For each line below that contains the word "includes", return that line.

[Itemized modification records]
----------

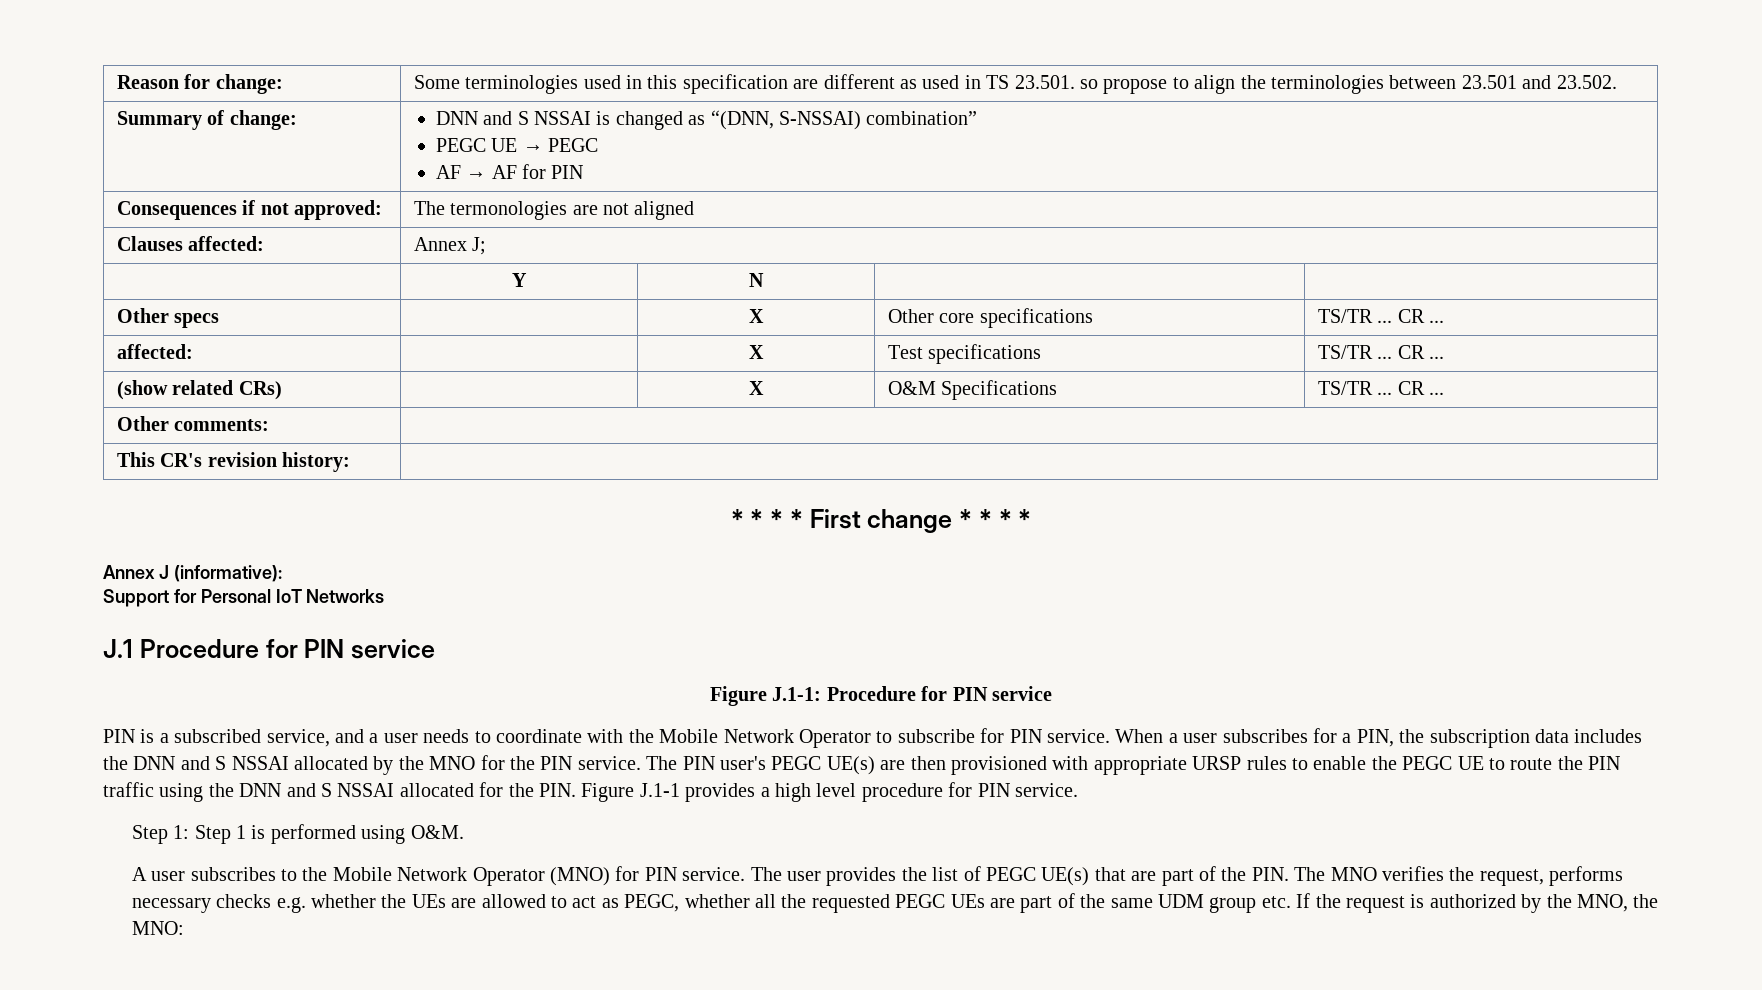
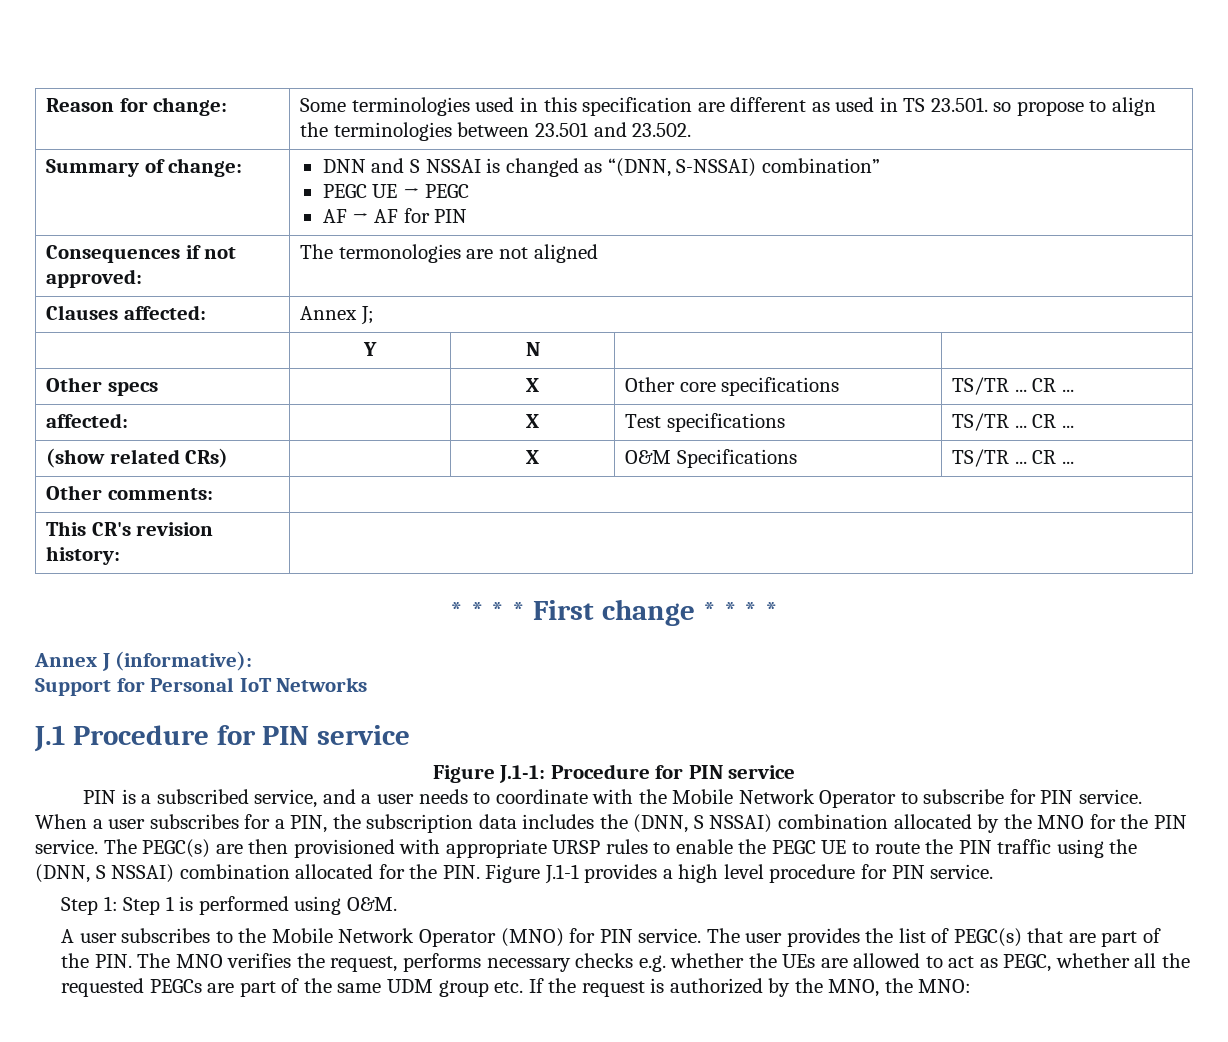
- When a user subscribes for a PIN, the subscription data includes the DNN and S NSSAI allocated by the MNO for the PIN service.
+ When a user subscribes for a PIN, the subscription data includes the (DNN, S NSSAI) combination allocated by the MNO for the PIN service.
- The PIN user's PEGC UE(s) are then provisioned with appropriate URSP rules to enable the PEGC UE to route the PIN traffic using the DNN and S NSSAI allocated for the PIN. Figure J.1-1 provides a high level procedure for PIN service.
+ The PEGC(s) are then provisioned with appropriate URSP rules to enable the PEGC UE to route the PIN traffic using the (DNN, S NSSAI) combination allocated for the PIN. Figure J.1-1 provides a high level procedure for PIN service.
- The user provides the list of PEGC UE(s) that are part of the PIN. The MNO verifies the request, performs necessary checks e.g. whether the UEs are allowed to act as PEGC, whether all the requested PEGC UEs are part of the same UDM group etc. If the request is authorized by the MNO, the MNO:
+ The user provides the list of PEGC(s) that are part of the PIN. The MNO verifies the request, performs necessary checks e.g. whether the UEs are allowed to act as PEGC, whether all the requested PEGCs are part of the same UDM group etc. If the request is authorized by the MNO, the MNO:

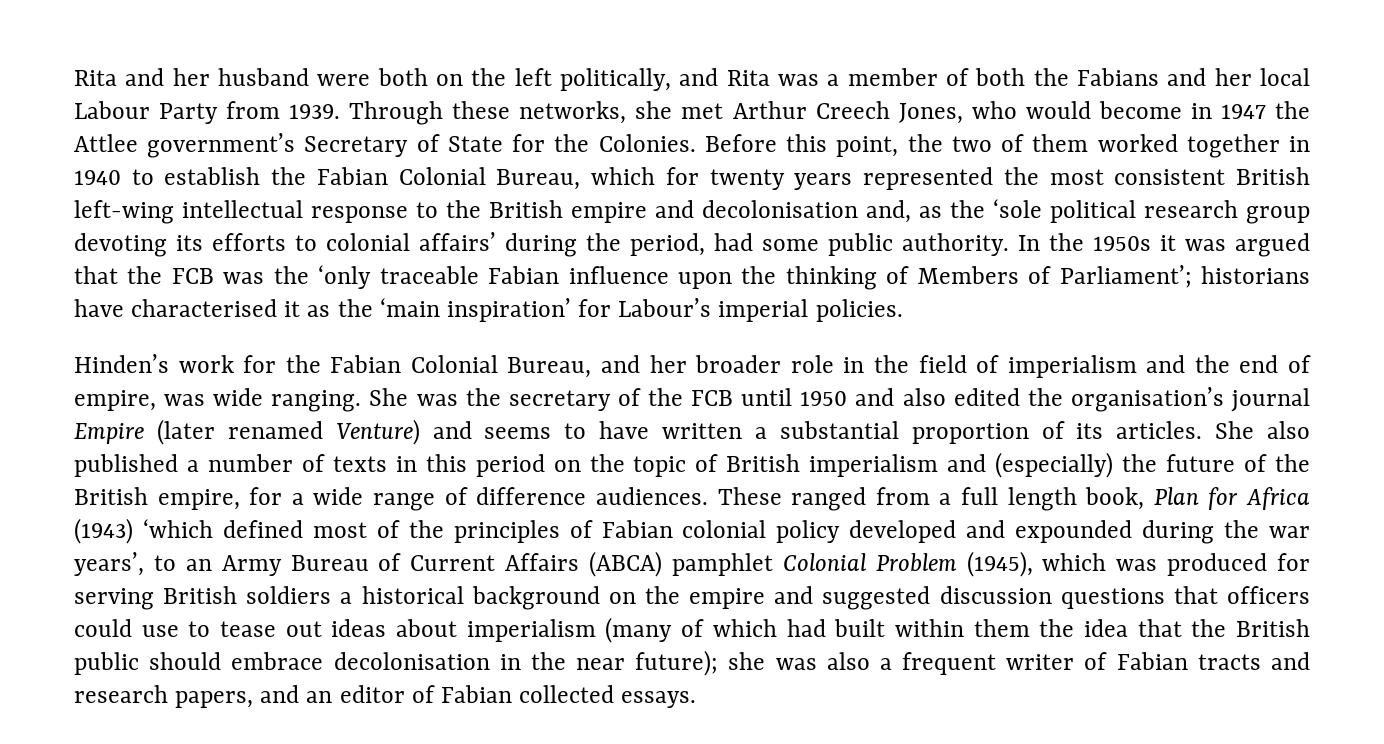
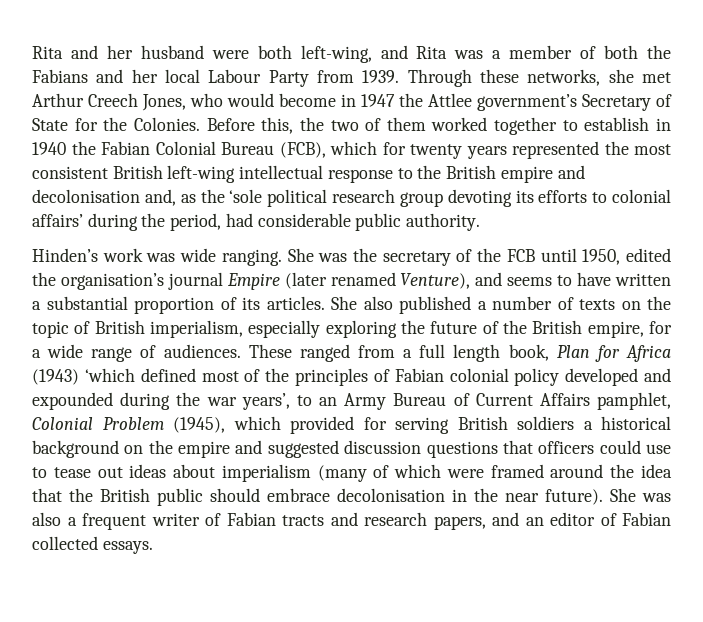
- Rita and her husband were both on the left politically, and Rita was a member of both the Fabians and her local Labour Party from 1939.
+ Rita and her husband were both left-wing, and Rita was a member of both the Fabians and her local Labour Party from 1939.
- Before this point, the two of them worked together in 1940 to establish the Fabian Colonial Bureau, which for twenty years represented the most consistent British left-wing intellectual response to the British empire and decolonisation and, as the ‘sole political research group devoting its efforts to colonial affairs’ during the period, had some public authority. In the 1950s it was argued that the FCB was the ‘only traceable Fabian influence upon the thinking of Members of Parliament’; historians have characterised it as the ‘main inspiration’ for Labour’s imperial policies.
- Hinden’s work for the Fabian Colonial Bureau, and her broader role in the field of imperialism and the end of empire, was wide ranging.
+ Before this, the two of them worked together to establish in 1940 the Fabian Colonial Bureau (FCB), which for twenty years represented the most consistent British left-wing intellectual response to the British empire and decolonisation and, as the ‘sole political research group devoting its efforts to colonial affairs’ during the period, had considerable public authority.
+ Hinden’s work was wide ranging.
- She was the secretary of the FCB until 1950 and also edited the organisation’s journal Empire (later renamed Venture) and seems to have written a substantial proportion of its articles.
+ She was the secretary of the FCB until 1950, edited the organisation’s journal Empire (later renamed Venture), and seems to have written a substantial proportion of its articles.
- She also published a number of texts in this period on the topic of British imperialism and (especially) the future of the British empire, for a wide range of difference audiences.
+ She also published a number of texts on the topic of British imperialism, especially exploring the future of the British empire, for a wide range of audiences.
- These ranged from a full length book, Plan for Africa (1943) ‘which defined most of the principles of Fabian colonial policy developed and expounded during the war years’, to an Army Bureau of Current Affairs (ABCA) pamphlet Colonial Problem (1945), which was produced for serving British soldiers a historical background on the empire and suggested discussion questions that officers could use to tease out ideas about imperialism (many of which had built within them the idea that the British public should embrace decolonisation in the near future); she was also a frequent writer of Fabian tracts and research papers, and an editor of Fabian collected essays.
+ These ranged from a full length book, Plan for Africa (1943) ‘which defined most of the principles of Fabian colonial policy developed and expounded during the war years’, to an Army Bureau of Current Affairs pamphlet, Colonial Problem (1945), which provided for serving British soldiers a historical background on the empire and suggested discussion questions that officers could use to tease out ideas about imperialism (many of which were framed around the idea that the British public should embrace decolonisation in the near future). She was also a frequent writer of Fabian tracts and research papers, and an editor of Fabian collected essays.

----------

- **Your response**
- When a user subscribes for a PIN, the subscription data includes the DNN and S NSSAI allocated by the MNO for the PIN service.
+ When a user subscribes for a PIN, the subscription data includes the (DNN, S NSSAI) combination allocated by the MNO for the PIN service.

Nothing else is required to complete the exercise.